Irving's Queen Esther Analysis – An Underwhelming Follow-up to His Classic Work
If certain writers experience an peak era, where they hit the pinnacle time after time, then U.S. novelist John Irving’s lasted through a run of several fat, gratifying works, from his late-seventies success Garp to 1989’s Owen Meany. These were expansive, funny, big-hearted works, connecting figures he calls “outsiders” to societal topics from women's rights to abortion.
After A Prayer for Owen Meany, it’s been waning returns, save in size. His last novel, 2022’s His Last Chairlift Novel, was nine hundred pages of themes Irving had delved into better in previous novels (mutism, restricted growth, gender identity), with a lengthy script in the heart to pad it out – as if filler were required.
Therefore we look at a new Irving with reservation but still a tiny glimmer of expectation, which burns hotter when we find out that His Queen Esther Novel – a mere 432 pages in length – “revisits the world of His Cider House Rules”. That 1985 novel is one of Irving’s top-tier works, set primarily in an institution in Maine's St Cloud’s, run by Wilbur Larch and his protege Homer.

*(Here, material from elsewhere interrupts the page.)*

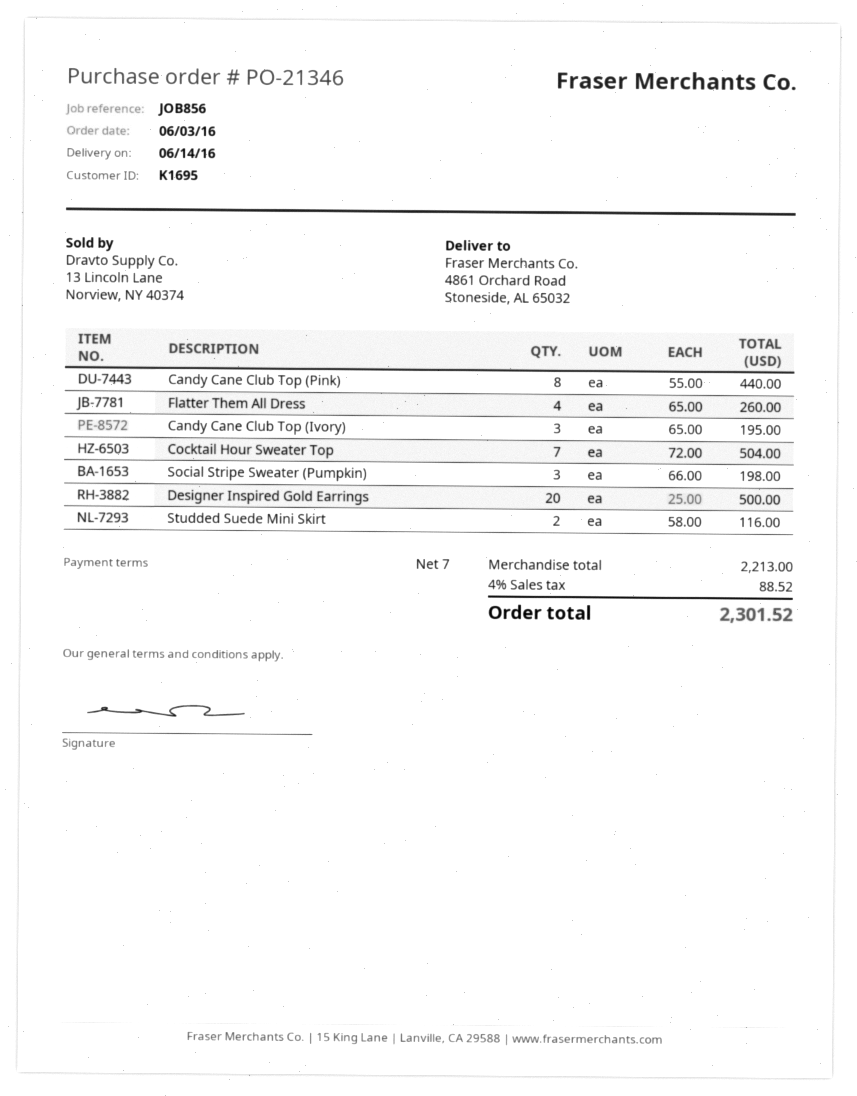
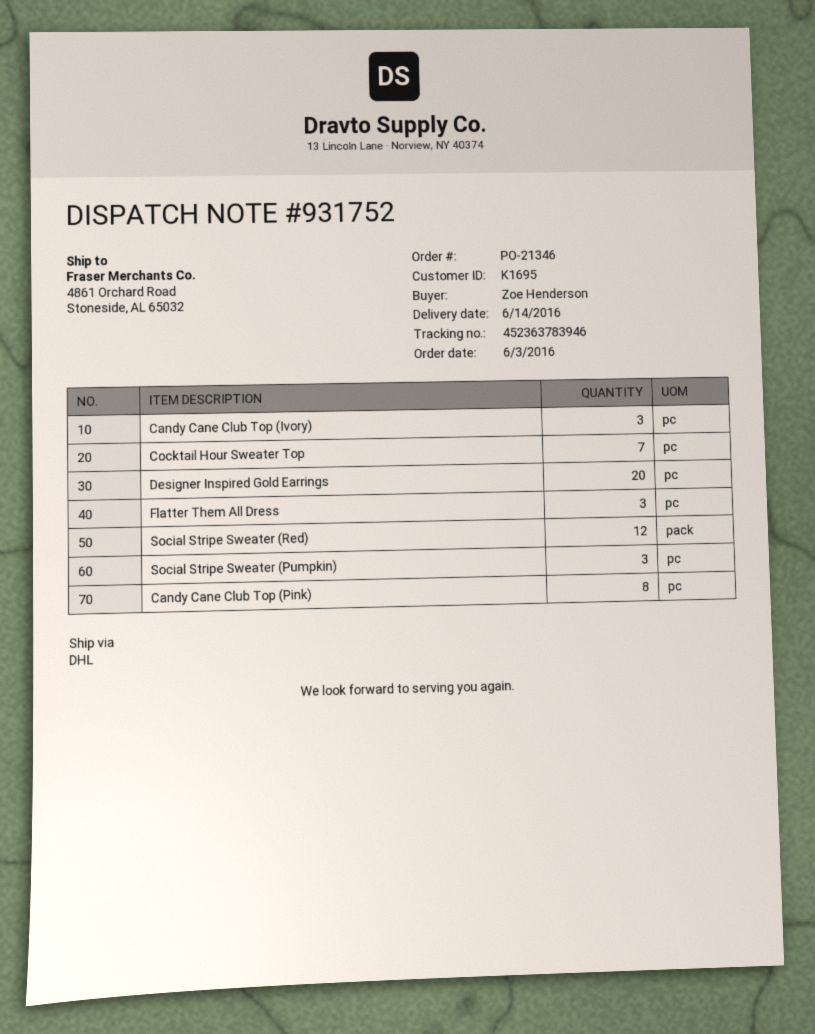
Flatter Them All Dress: 4 -> 3
Studded Suede Mini Skirt: 2 -> none
Social Stripe Sweater (Red): none -> 12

Queen Esther is a letdown from a writer who in the past gave such delight
In The Cider House Rules, Irving explored termination and belonging with richness, comedy and an all-encompassing understanding. And it was a major book because it abandoned the subjects that were evolving into repetitive patterns in his novels: the sport of wrestling, wild bears, Austrian capital, the oldest profession.
The novel begins in the imaginary village of the Penacook area in the twentieth century's dawn, where Thomas and Constance Winslow welcome 14-year-old orphan the title character from St Cloud's home. We are a a number of years ahead of the events of The Cider House Rules, yet Dr Larch remains recognisable: even then using anesthetic, beloved by his staff, opening every speech with “Here in St Cloud’s …” But his role in Queen Esther is restricted to these opening scenes.
The Winslows worry about bringing up Esther well: she’s from a Jewish background, and “how could they help a young Jewish female understand her place?” To answer that, we jump ahead to Esther’s grown-up years in the twenties era. She will be part of the Jewish migration to Palestine, where she will join the paramilitary group, the Jewish nationalist armed force whose “goal was to safeguard Jewish settlements from Arab attacks” and which would subsequently establish the basis of the Israel's military.
These are massive subjects to take on, but having brought in them, Irving dodges out. Because if it’s disappointing that Queen Esther is not really about the orphanage and Wilbur Larch, it’s even more disappointing that it’s additionally not really concerning Esther. For motivations that must connect to plot engineering, Esther ends up as a gestational carrier for one more of the couple's children, and bears to a baby boy, Jimmy, in 1941 – and the lion's share of this book is his narrative.
And at this point is where Irving’s fixations return strongly, both regular and distinct. Jimmy moves to – of course – Vienna; there’s mention of evading the draft notice through self-mutilation (His Earlier Book); a canine with a meaningful designation (Hard Rain, remember Sorrow from His Hotel Novel); as well as grappling, sex workers, writers and genitalia (Irving’s throughout).
The character is a less interesting figure than the heroine promised to be, and the minor players, such as young people the pair, and Jimmy’s teacher Eissler, are one-dimensional as well. There are some nice scenes – Jimmy losing his virginity; a brawl where a few bullies get assaulted with a crutch and a bicycle pump – but they’re brief.
Irving has not once been a subtle author, but that is not the problem. He has consistently repeated his ideas, foreshadowed story twists and allowed them to build up in the reader’s imagination before bringing them to completion in lengthy, surprising, funny moments. For case, in Irving’s books, physical elements tend to be lost: recall the tongue in Garp, the finger in Owen Meany. Those missing pieces echo through the plot. In Queen Esther, a key character loses an limb – but we merely learn 30 pages before the end.
The protagonist returns in the final part in the novel, but just with a final impression of wrapping things up. We do not discover the complete narrative of her experiences in the region. This novel is a failure from a author who once gave such joy. That’s the negative aspect. The positive note is that The Cider House Rules – upon rereading alongside this work – even now stands up excellently, four decades later. So pick up the earlier work as an alternative: it’s double the length as this book, but far as great.